The mortgage lender determines whether an applicant is eligible for the home mortgage loan he selected based on different factors, but the most popular is the applicant’s credit scores. The higher your credit score, the more creditworthy you are to your lender, which could lead to cost-efficient home mortgage loans.
With home mortgage loans, you will be able to realize your ultimate dream of becoming a new homeowner and not just a tenant forever.
Michael Contaro
http://www.articlesbase.com/mortgage-articles/what-you-need-to-know-about-a-home-mortgage-loan-70446.html





unapproved for mortgage – need help "not what you think, please read"?
Ok,
I have tried to get a home mortgage loan however because of the following reasons ive been unapproved
self employed for less than 2 years
im 21
no credit history
Yet, the past 4 months ive been pulling in about $10,000 a month after taxes "I know it sounds far fetched however I work with government and corporate sectors in online IT work. My business did not make a profit the first 11 months however the last 4 months it has and has kept growing". I want to buy my first home that is around $80,000 however I only have about $40k and I dont want to put it all down for the home as I need to get a better car and so forth. Do housing companies like Century 21 work with people like me with a custom plan if a bank is not willing to provide a loan? I know the norm is 30 year payments however the rate im making money it would be paid back with in 2-3 years.
I look forward to the answers and thanks again!
if you are putting down 50% usually any bank will accept it….

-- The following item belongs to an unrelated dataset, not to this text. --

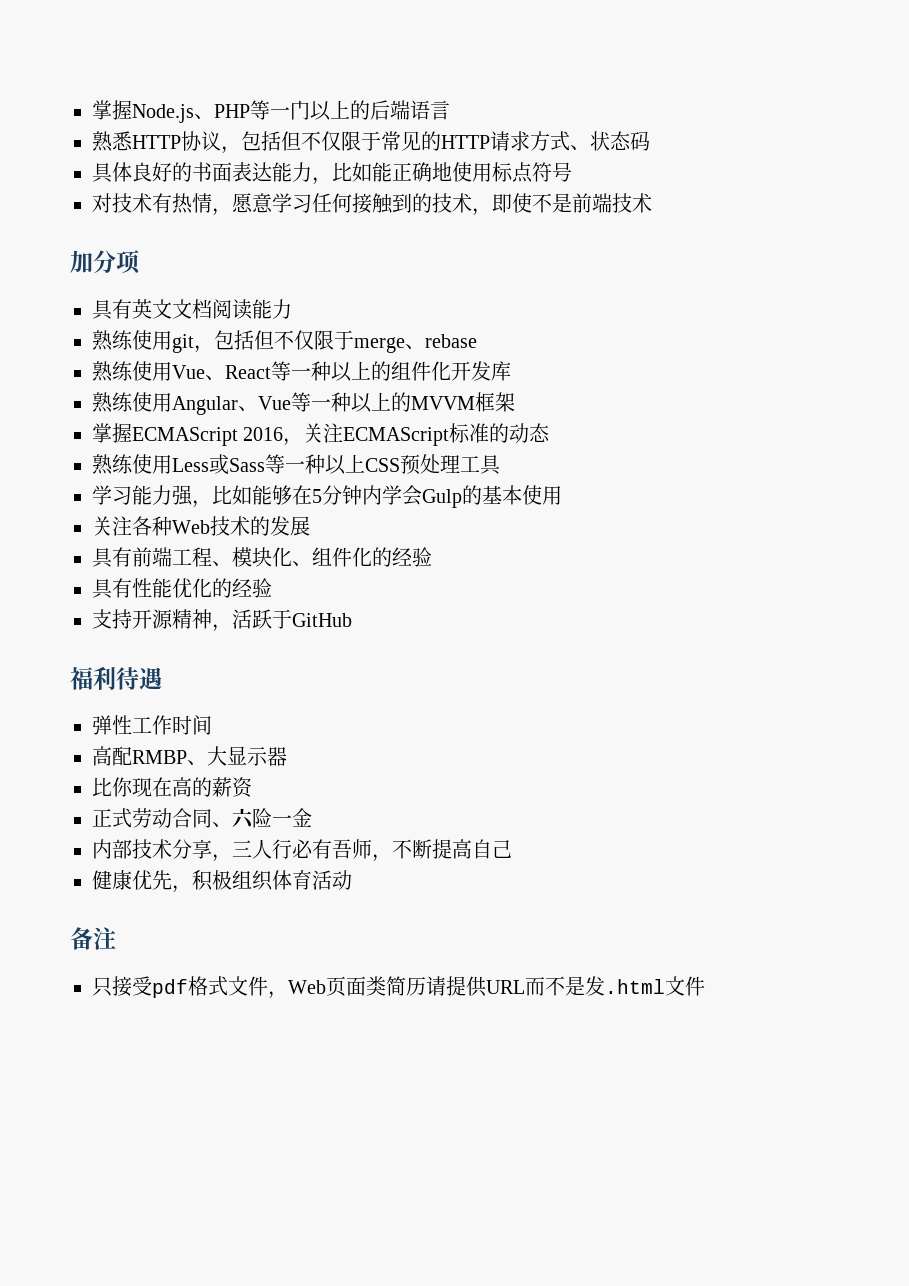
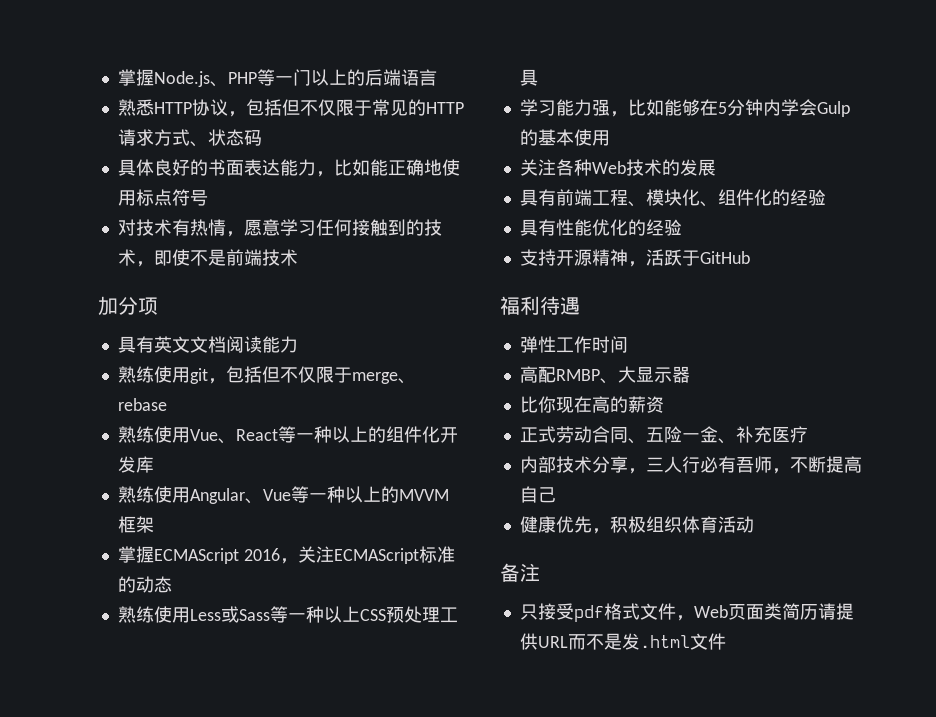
- 正式劳动合同、六险一金
+ 正式劳动合同、五险一金、补充医疗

it doesnt matter if you make 2 million a year, if you have no or bad credit, you will get turned down for loans
References :
I agree with gary. The banks need your credit history. It is the main thing from which they will decide whether you will be able to pay back on time or not. If you have no credit history, then they will hesitate to help you.
References :
http://home-mortgage-loans.blogspot.com/
Your credit history will determine if you can buy a home or not. I would apply to Wells Fargo and Chase, they are easier to get approved for a home loan and have the loan payment taken directly out of your checking account so you are never late in paying a payment and apply online it will save you money. Do put down as much as possible and you are a higher risk due to being self employed and not being able t prove you have a steady income. Talk to a realtor who can point you in the right direction there is a home loan out there for you.I would ask the sellers to pay for my closing cost and down payment and use your money for a home inspection, title insurance and deposit on your utilities. Enjoy your new home. Establish a good credit rating and the bank will want your business.
References :
Real Estate T ycoon and Investor
You’ve got to have a good credit history.
References :
http://www.abcloanguide.com/
it’s not the realtors you have to worry about, it’s the banks. but if you can’t get pre approved for a loan, good luck finding a realtor who will waste their time showing you houses you can’t buy. if you can pay cash for a house, that’s the best thing a realtor could hope for! it means the sale will go really quick and easy if no bank is involved. but based on your earnings only over the past 4 months, you’re not going to get a loan nor should you buy a house based on shut a short period of earnings. you can’t predict how your business will be doing in a year, since you don’t have a whole previous year to judge from.